[jira] Commented: (LUCENE-1410) PFOR implementation

Renaud Delbru (JIRA) Fri, 02 Apr 2010 09:16:54 -0700

    [ 
https://issues.apache.org/jira/browse/LUCENE-1410?page=com.atlassian.jira.plugin.system.issuetabpanels:comment-tabpanel&focusedCommentId=12852855#action_12852855
 ]


Renaud Delbru commented on LUCENE-1410:
---------------------------------------

Here some results on the perofrmance of compression-decompression of various 
algorithms over the wikipedia dataset (english articles).

First, the performance on compressing/decompressing over the full .doc posting 
list using block size of 1024. 
The Compression and Decompression are in KInt/ms and the size in bytes.

||Codec||Compression||Decompression||Size||
|FOR (Orig)|20|106|448856|
|PFOR (Orig)|8|107| 383596|
|VINT|37|74|421764|
|FOR (Opt)|39|102|447369|
|PFOR (Opt)|10|108|382379|
|RICE|8|31|350687|
|S9|16|65|408218|

* VInt is a block based version of variable integer (unlike the simple int 
block, I am creating blocks using vint, then read the full block in memory and 
decompress it using vint one integer at a time).
* For (Orig) and PFOR (Orig) are your implementation of FOR and PFOR.
* FOR (Opt) and PFOR (Opt) are my implementation of FOR and PFOR (using array 
of functors for each compression decompression case).
* Rice is one implementation of the rice algorithm, but block-based.
* S9 is your implementation of simple 9 with some bug fixes, but block-based.

I have created a *IndexInput and *IndexOutput for each algorithm, and use them 
to compress and decompress the posting file in this experiment.

We can see that using an array of functors for compression in FOR provides a 
good speed increase in compression. However, on PFOR, the compression speed 
increase is limited. From my test, it is due to the sort step which is 
necessary for comrpessing each block. 
PFOR provides a good balance between decompression speed and size, but it is 
very slow in compression (it is as slow as Rice). I don't think it is possible 
to improve the compression speed due to the sort step, which seems to impose a 
hard upper limit in term of performance (I have tried various heuristics to 
avoid sorting, but not very successful so far).

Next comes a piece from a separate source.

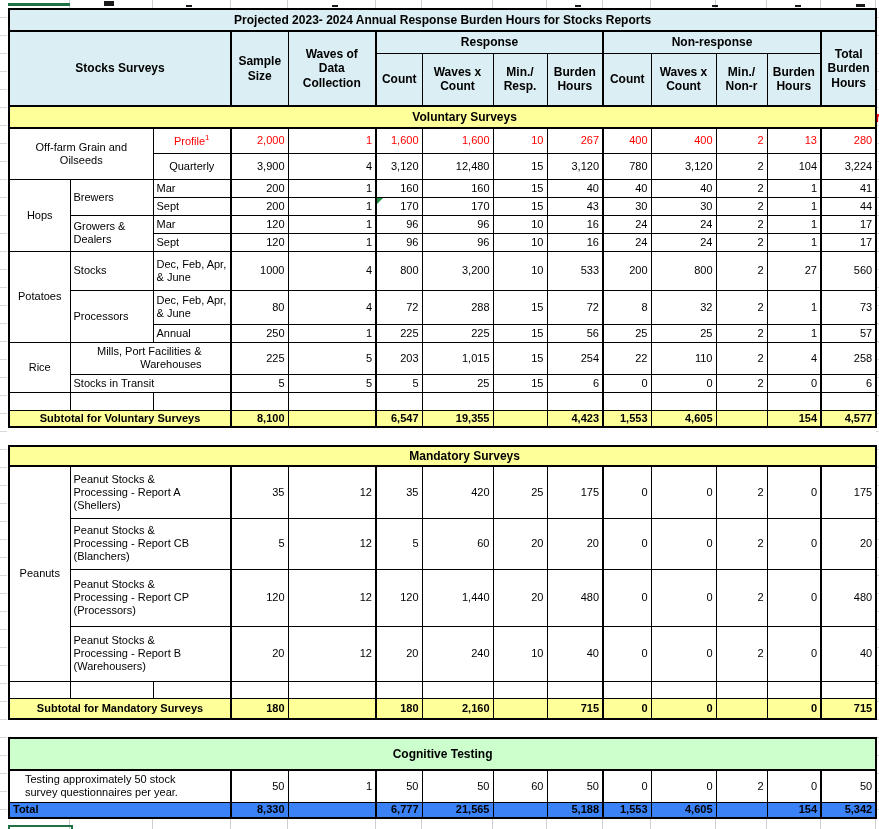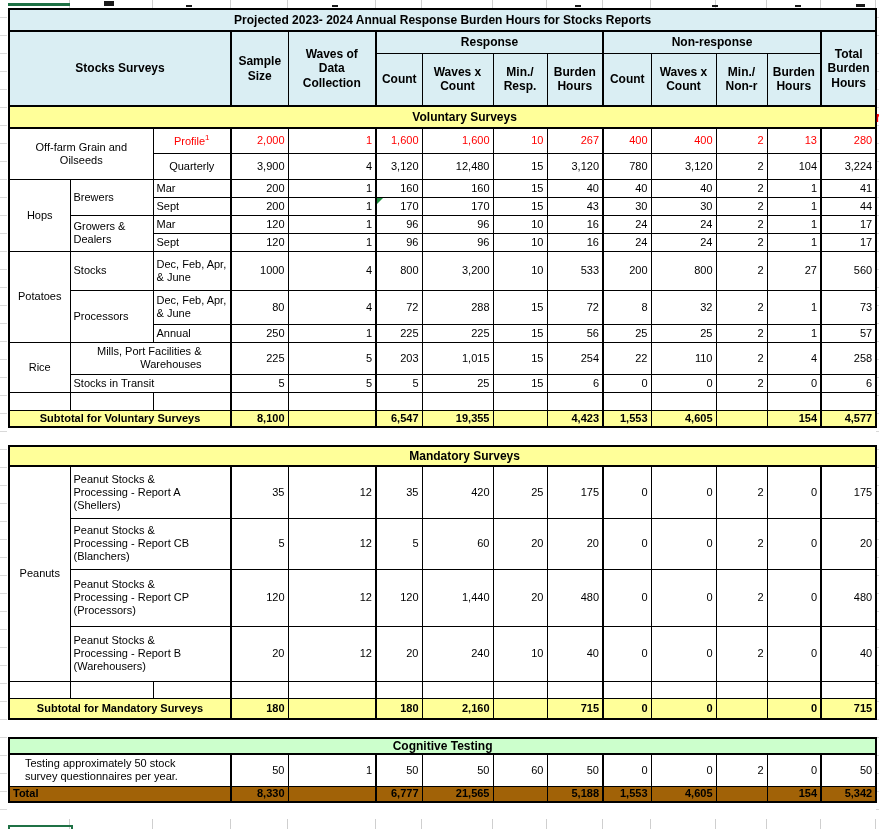"Cognitive Testing" tr.band-g { height: 16px -> 32px }
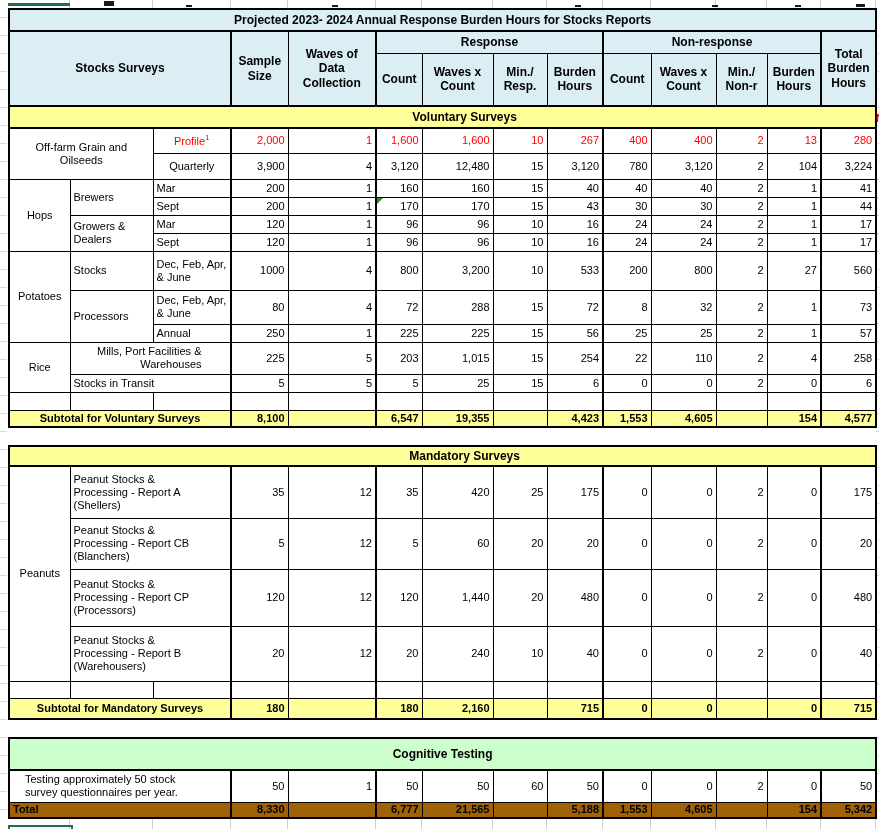"Total" tr.total-row td { background: #a16207 -> #3b82f6 }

Following this first benchmark, I have created various Lucene codec that uses 
the *IndexInput and *IndexOutput of the different compression algorithms. I 
have indexed the full wikipedia dataset. Each block-based codec is configured 
to use block of 1024. 
I have recorded the average commit time and the optimise time. Then, I have 
executing random keyword queries and I have recorded the average query time and 
the number of bytes read for answering the query.

h5. Compression

Time is in ms, Size in bytes.

||Codec||Avg Commit Time||Total Commit Time||Optimise Time||Index Size||
|STD|1276|359978|113386|1423251|
|SEP|1437|405286|117163|1666870|
|VINT|1572|426551|122557|1742083|
|RICE|1791|505312|230636|1339703|
|S9|1575|444157|146216|1530666|
|FOR|1520|428847|134502|1754578|
|PFOR|1852|522401|189262|1511154|

* STD is the Standard lucene codec.
* SEP the Sep codec.
* All the other algorithms are based on the Sep codec, but block-based.
* FOR and PFOR is my implementation.

We can see that the sep codec and block-based codecs have a certain overhead 
(in indexing time and index size) compared to the standard lucene codec. But, I 
imagine that this overhead can be reduced with some code optimisation. For the 
index size, the overhead in block-based codeca is due to the skip list, which 
is much bigger (127MB for SEP against 189MB for block-based) since we need to 
encode the block offset, and the inner documet offset in the block.

In term of compression speed and index size, we can see that this results 
follows the previous results. We can observe also that PFOR is the slowest.

h5. Decompression

For each codec, I have performed five runs, each run having 200 random keyword 
queries, and average the time over the 5 runs and 200 queries (i.e., 200*5 = 
1000 query execution).
For each run, I am opening a new IndexReader and IndexSearcher and I am reusing 
them across the 200 random queries.

To generate the queries, I first grouped the terms into three group: HIGH, 
MEDIUM and LOW, based on their frequency, in order to be able to generate 
random keyword queries based on this three frequency groups. Then, I have 
performed benchmarks with random queries of one, two or more keywords, using 
all possible combinations (e.g., HIGH & HIGH, HIGH & MEDIUM, etc). I have 
executed the queries using a single thread, and also using multiple threads.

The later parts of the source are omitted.